Before we had the little greenhouse that enables us to grow salad and cooking greens all winter, we grew between 50 and 100 green and red cabbages each year—and ate them all. I loved looking at them as they grew like giant flowers in the garden, then as they rested side by side in the root cellar.
Last spring was the first time in 40-plus years of gardening that I didn’t grow a single cabbage. I find myself wishing I had (especially red cabbage), despite having more vegetables than our now-two-person household knows what to do with.
5 Reasons to Enjoy Cabbage
I’ll plant a few cabbages this year, because:
- Cabbage is really good for you! Many health benefits are similar to broccoli (they’re in the same plant family). It’s loaded with vitamin C, beta-carotene, vitamin K, and fiber, but also it may reduce the risk of some forms of cancer including colorectal cancers.
- It’s cheap and widely available year-round.

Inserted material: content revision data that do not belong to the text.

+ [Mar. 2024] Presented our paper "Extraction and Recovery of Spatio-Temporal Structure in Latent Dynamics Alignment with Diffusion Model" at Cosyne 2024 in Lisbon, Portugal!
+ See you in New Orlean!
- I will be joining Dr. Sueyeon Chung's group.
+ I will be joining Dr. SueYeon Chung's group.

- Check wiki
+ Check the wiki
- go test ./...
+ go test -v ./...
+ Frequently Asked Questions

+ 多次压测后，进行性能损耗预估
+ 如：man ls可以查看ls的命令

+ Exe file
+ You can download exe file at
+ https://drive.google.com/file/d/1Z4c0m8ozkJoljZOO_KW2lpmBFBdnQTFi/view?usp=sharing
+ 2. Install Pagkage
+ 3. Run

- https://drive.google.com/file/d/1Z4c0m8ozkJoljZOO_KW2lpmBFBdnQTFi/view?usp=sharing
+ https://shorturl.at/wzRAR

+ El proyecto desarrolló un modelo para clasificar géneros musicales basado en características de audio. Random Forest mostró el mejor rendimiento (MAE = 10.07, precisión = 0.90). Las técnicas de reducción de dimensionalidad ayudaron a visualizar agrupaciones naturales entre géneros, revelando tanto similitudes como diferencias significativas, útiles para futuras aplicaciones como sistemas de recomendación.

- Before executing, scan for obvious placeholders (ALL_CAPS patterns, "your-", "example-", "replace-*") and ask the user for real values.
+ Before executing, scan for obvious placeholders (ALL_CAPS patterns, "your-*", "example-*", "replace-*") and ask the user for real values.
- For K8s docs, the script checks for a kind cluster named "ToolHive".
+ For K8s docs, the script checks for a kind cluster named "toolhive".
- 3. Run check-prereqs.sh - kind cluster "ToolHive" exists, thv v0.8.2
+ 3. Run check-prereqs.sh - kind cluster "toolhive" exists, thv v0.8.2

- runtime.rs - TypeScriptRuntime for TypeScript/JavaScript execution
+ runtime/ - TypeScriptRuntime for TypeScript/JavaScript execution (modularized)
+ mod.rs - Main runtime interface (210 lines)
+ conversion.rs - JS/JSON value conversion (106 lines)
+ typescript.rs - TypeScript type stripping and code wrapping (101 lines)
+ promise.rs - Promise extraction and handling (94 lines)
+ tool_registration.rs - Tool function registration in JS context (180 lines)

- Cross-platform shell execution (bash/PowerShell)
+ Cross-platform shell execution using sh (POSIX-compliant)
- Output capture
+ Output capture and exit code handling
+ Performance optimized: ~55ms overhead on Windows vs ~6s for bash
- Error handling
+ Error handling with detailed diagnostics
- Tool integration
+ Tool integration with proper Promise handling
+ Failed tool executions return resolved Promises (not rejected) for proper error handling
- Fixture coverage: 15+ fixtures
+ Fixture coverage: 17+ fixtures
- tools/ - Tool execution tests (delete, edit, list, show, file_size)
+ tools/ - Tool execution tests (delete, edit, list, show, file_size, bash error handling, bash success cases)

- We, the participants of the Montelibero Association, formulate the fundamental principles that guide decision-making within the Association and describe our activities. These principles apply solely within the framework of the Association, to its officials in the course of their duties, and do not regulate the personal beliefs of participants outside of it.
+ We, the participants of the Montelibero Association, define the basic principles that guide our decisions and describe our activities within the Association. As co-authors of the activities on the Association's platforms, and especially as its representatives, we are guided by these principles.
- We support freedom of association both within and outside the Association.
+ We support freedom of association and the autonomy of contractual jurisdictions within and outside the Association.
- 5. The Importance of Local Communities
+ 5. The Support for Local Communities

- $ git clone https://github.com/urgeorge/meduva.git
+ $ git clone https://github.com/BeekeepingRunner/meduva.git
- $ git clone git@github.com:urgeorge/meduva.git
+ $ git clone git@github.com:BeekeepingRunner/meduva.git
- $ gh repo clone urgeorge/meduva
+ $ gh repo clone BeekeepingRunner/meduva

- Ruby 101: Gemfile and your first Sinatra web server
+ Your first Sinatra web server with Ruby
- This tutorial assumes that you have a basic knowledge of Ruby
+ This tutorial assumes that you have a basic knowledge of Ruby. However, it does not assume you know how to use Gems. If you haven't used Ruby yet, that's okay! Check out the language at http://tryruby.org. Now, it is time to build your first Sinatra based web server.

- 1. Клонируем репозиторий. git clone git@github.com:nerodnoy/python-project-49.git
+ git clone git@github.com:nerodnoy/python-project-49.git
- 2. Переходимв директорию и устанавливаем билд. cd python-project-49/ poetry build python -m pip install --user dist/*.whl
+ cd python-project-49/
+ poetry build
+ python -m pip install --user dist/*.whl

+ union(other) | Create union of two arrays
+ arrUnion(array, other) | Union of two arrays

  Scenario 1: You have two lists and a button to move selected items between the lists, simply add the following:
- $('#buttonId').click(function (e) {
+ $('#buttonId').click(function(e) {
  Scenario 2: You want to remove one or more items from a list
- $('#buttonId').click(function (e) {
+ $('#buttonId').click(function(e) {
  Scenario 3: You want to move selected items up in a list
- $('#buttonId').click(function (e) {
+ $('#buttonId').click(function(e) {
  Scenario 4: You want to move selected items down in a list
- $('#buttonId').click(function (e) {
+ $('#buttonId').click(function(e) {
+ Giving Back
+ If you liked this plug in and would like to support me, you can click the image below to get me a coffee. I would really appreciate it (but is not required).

- Although most any cabbage will work for any use, plant breeders have developed many varieties in many colors and textures. Some are sweet, mild, tender as lettuce; others rock hard and good for shredding or slicing crosswise into thick “steaks” for roasting.
- Cabbage can be stored for months in your fridge! If you buy it whole, it should last two months. If you grow your own and choose the right varieties, will keep for many months in a root cellar.
- It’s versatile. I’ve eaten it raw and used cabbage steamed, boiled, fried, roasted, grilled and stuffed. I’ve sliced it into soup, shredded it into coleslaws, stir-fried it with onions and apples, fermented it into sauerkraut, stuffed whole cabbages or individual cabbage leaves. I’ve even experimented with cabbage desserts, not always successfully. (Hint: Use sauerkraut for best results.)
How to Cook Cabbage
Many folks make the mistake of overcooking cabbage which produces that cabbage odor. If this has been your impression, I urge you to try again! Do NOT overcook cabbage! The longer the cabbage is cooked, the more smelly it becomes. The solution: cook briefly, just until tender.
I like to sear cabbage by heating it in a very hot pan with a little bit of olive oil and butter (and a pinch of salt) until the cabbage wilts. Or, try roasting cabbage. Get the roasting pan really hot in the oven, and then put wedges of cabbage (tossed in olive oil and a little salt), and roast until slightly carmelized.
Also, do NOT cook cabbage in aluminum pans; use stainless steel pots and pans. Finally, it helps to add a few drops of vinegar while cooking or wipe the inside lid of the pan with vinegar.
Cabbage is, quite literally, the head of the Brassica family (which includes broccoli, cauliflower, Brussels sprouts, and kale). In the English word “cabbage” comes from the Latin word for “head” (caput).
The cultivated cabbage originated somewhere in Europe more than 2000 years ago, and has become a common staple in cuisines around the world. Its ubiquity in our own markets and on American dinner tables is probably why “cabbage” is also versatile as a figure of speech, with dozens of slang meanings (many of them unprintable here).
The word cabbage is related to the French word “caboche” which also means “blockhead” or “moron” which this seems to be the origin of the pejorative “cabbagehead” (“moron”).
- Use it as a noun (many meanings): We’ve gotta clear all this cabbage off the kitchen table. I need a new computer, but I don’t have the cabbage.
- An adjective: He’s such a cabbage-mouth. Your idea is totally cabbage. (Could mean either a terrible idea or a good one).
- A verb: I forgot to lock it, and somebody cabbaged my car while I was in the supermarket. (Could mean either trashed or stolen.)
For me, cabbage belongs at the head of the class.